Special Tips and Recommendations
Some cleaning tips for natural stone will be for more specific circumstances.
For Floor Surfaces
- Use a clean and dry dust mop, to get rid of dirt and grit that can scratch the stone flooring surface.
- Go with clean, potable water for washing the surface, along with pH 7 (neutral) cleaners.
- Use warm water, along with a suitable cleaner. This can be stone soap, a few drops of a neutral cleaner, or even a mild dishwashing detergent. Just don’t use too much, or else you end up with streaks.
- Wipe down the countertop with a clean, soft cloth.
For Wet Areas (Including Bathroom)
- You can minimize soap scum by using a squeegee after each use.
- Use a non-acidic soap scum remover for best results.
- Every now and then, you can also use a solution of ammonia and water.
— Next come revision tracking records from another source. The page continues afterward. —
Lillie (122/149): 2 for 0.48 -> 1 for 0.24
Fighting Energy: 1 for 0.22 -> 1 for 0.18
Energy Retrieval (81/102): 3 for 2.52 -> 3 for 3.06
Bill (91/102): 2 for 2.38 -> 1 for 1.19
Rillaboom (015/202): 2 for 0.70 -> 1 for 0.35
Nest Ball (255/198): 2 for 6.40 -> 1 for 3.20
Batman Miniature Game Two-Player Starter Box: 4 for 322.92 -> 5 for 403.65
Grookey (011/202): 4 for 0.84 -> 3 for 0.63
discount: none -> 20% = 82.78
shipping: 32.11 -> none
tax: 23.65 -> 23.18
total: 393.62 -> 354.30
Just make sure you have at least a gallon of water to go with each half-cup of ammonia. Don’t use this too often, however, as you’ll just dull the stone surface over time.
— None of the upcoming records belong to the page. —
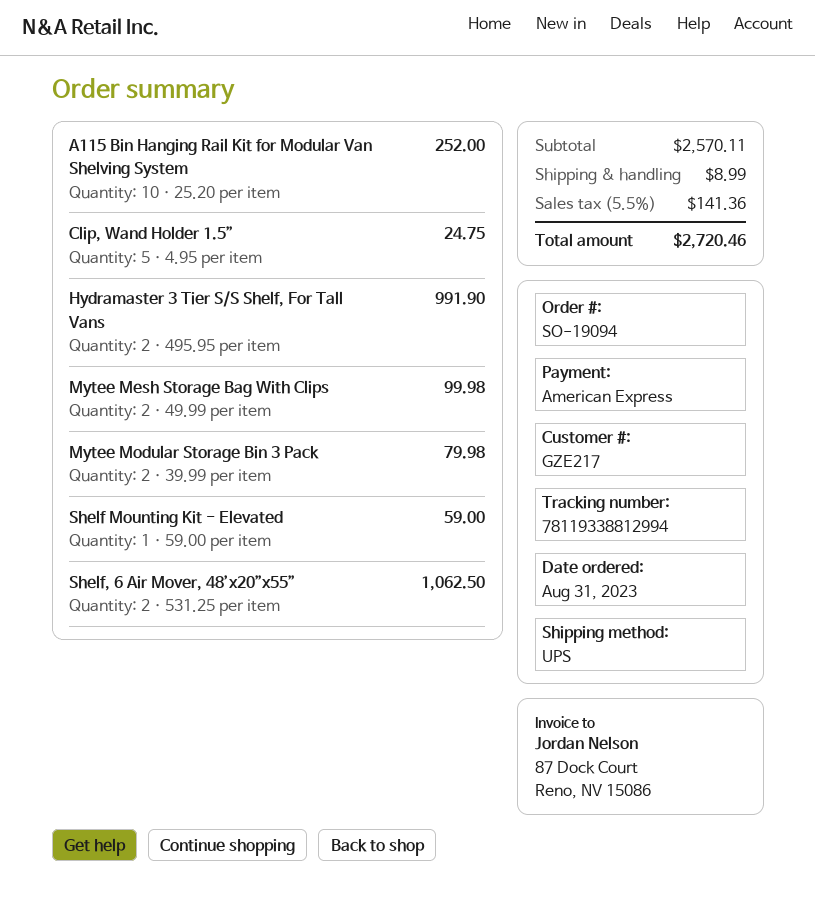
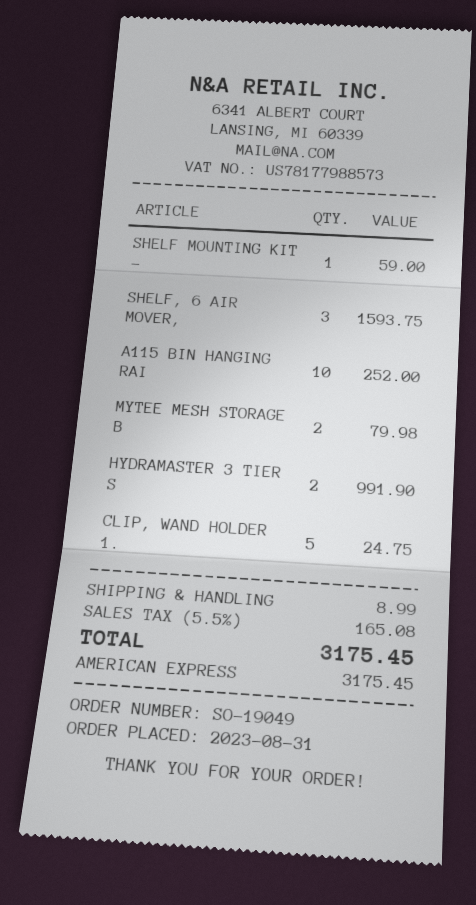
order number: SO-19094 -> SO-19049
Mytee Mesh Storage Bag With Clips: 2 for 99.98 -> 2 for 79.98
Mytee Modular Storage Bin 3 Pack: 2 for 79.98 -> none
Shelf, 6 Air Mover, 48’x20”x55”: 2 for 1062.50 -> 3 for 1593.75
tax: 5.5% = 141.36 -> 5.5% = 165.08
total: 2720.46 -> 3175.45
For Patio and Outdoor Pool Areas
- Flush with clear water.
- Use a mild bleach solution to get rid of moss or algae.
For Exterior Stone Spaces
- It’s true that these are often larger areas, which makes it rather impractical to do regular maintenance too frequently.
- But you should still do some periodic overall cleaning at least once a month, so you can get rid of accumulated pollutants.
For Removing Stains
- First, remove any loose debris.
- Don’t wipe the area. That will just spread out the spill and extend the stain damage.
- Instead, flush the stain area with some mild soap and plain water. Rinse several times.
- Use a soft cloth to dry the area thoroughly.
- Keep doing these same steps until you get rid of the stain completely.
- But if the stain is too stubborn, contact your local professional stone care specialist.
With all these tips, hopefully you’ll have a gorgeous natural stone flooring for many years to come!